Data Consistency Error

  • We use dbspi along with hp openview(OVSD/OVSC) and we do get timely notifications of any issues(which is good enough), however for this one, we didnot get any ticket as the system event log didnt mention anything about sql server. Ideally SAN/WITNEL teams should have recieved an alert for this. Since the customer we're supporting have several hundreds of servers, i dont think it's feasible to enter all servers and all databases and check for them.

    Can you suggest something for such scenario (some scripts/not tools). Do you suggest we run dbcc checkdb every week so that such issues are recorded in the error log? We'll need to look for feasibility of this on each database basis as some of them are 24X7 and performance degradation because of running dbcc checkdb may not be acceptable in some cases.



    Pradeep Singh

  • ps (7/1/2009)


    Do you suggest we run dbcc checkdb every week so that such issues are recorded in the error log?
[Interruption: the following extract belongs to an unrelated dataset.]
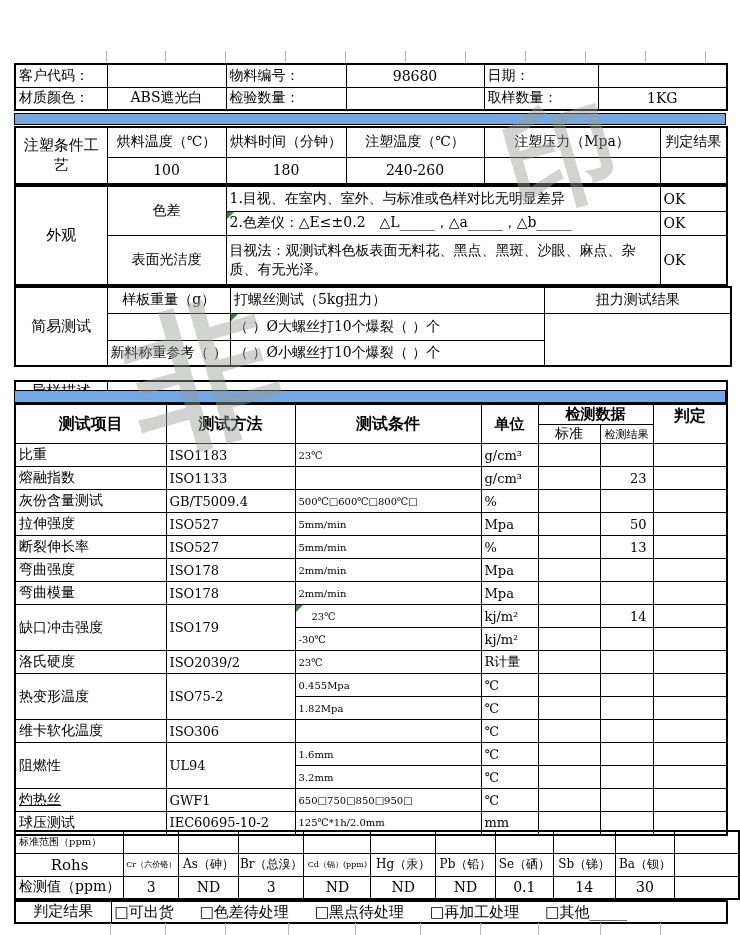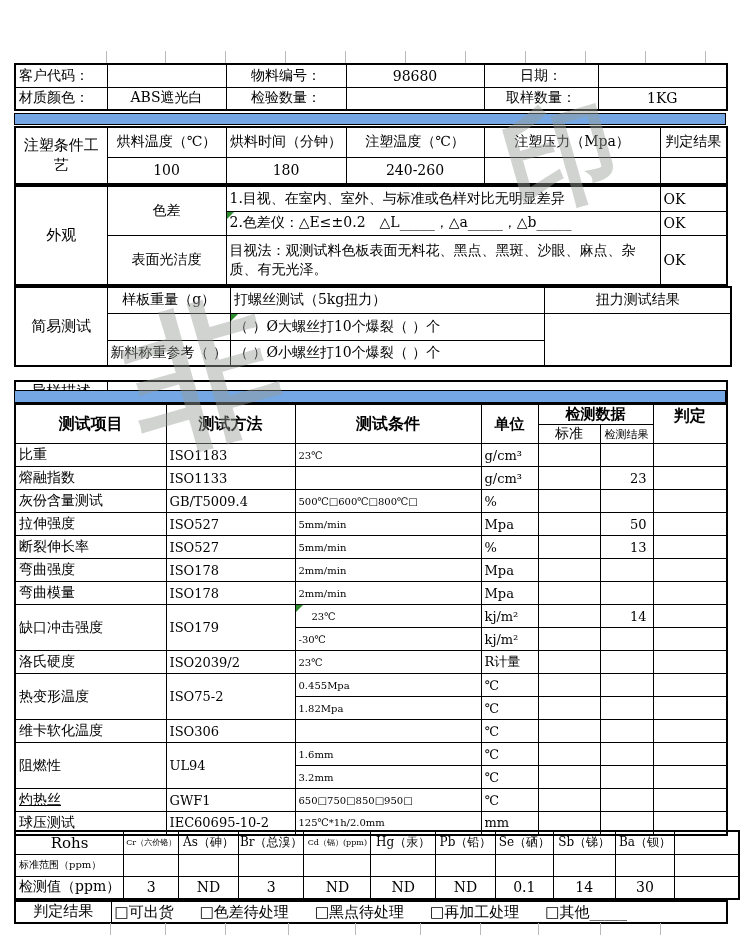"物料编号：" .ac { text-align: center -> left }
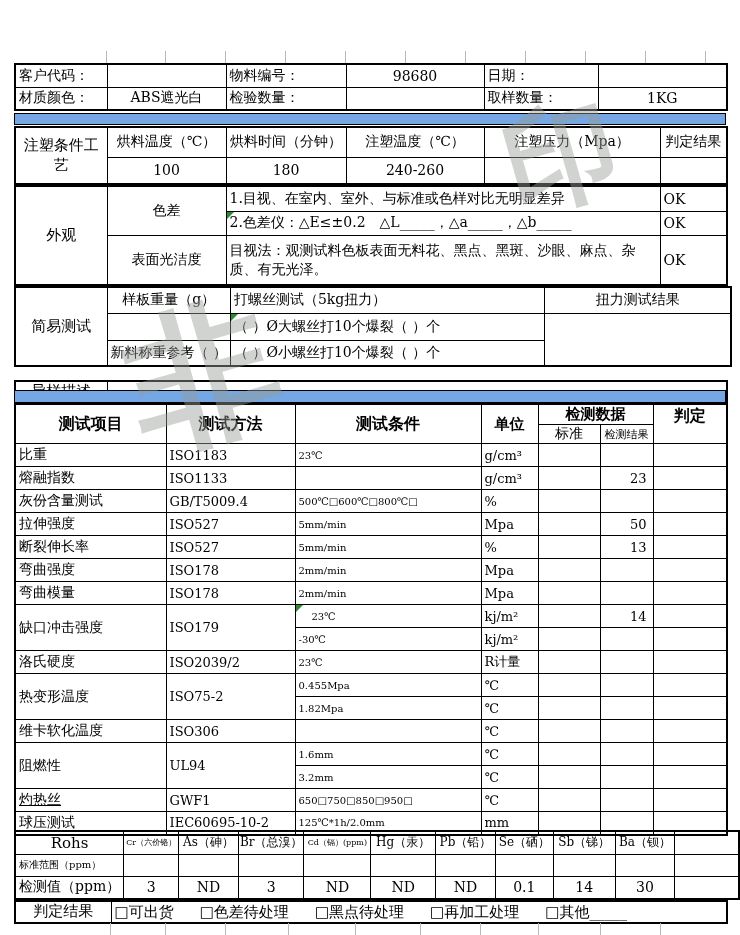"Rohs" tr { order: before "标准范围（ppm）" -> after "标准范围（ppm）" }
    Yes, absolutely, and someone needs to review the results after each run. If you don't you're highly unlikely to be able to catch corruption early enough to do anything useful about it.

    See the blog post I referenced.

    Gail Shaw
    Microsoft Certified Master: SQL Server, MVP, M.Sc (Comp Sci)
    SQL In The Wild: Discussions on DB performance with occasional diversions into recoverability

    We walk in the dark places no others will enter
    We stand on the bridge and no one may pass
  • Thanks Gail for providing deep insight into the issue.

    I did go through the article you mentioned and another one

    http://www.sqlskills.com/BLOGS/PAUL/post/CHECKDB-From-Every-Angle-Consistency-Checking-Options-for-a-VLDB.aspx%5B/url%5D

    which did provide very useful information on how to reduce checkdb resource consumption.



    Pradeep Singh

  • I was just going through some articles and came to know that i could have recovered only the affected pages if i had a clean backup instead of restoring the entire backup. The only condition i can think of is the affected pages must not have been changed after the full backup from which i'm trying to restore. Apart from this is there anything else i need to think of while doing page level restore? If it happened due to IO failure, should i assume that SQL Server was trying to write some data to these pages(In which case i would not be able to restore updated data?) Can this happen while reading too?

    Also, how can i find out if all those pages belonged to the same extent or different extents?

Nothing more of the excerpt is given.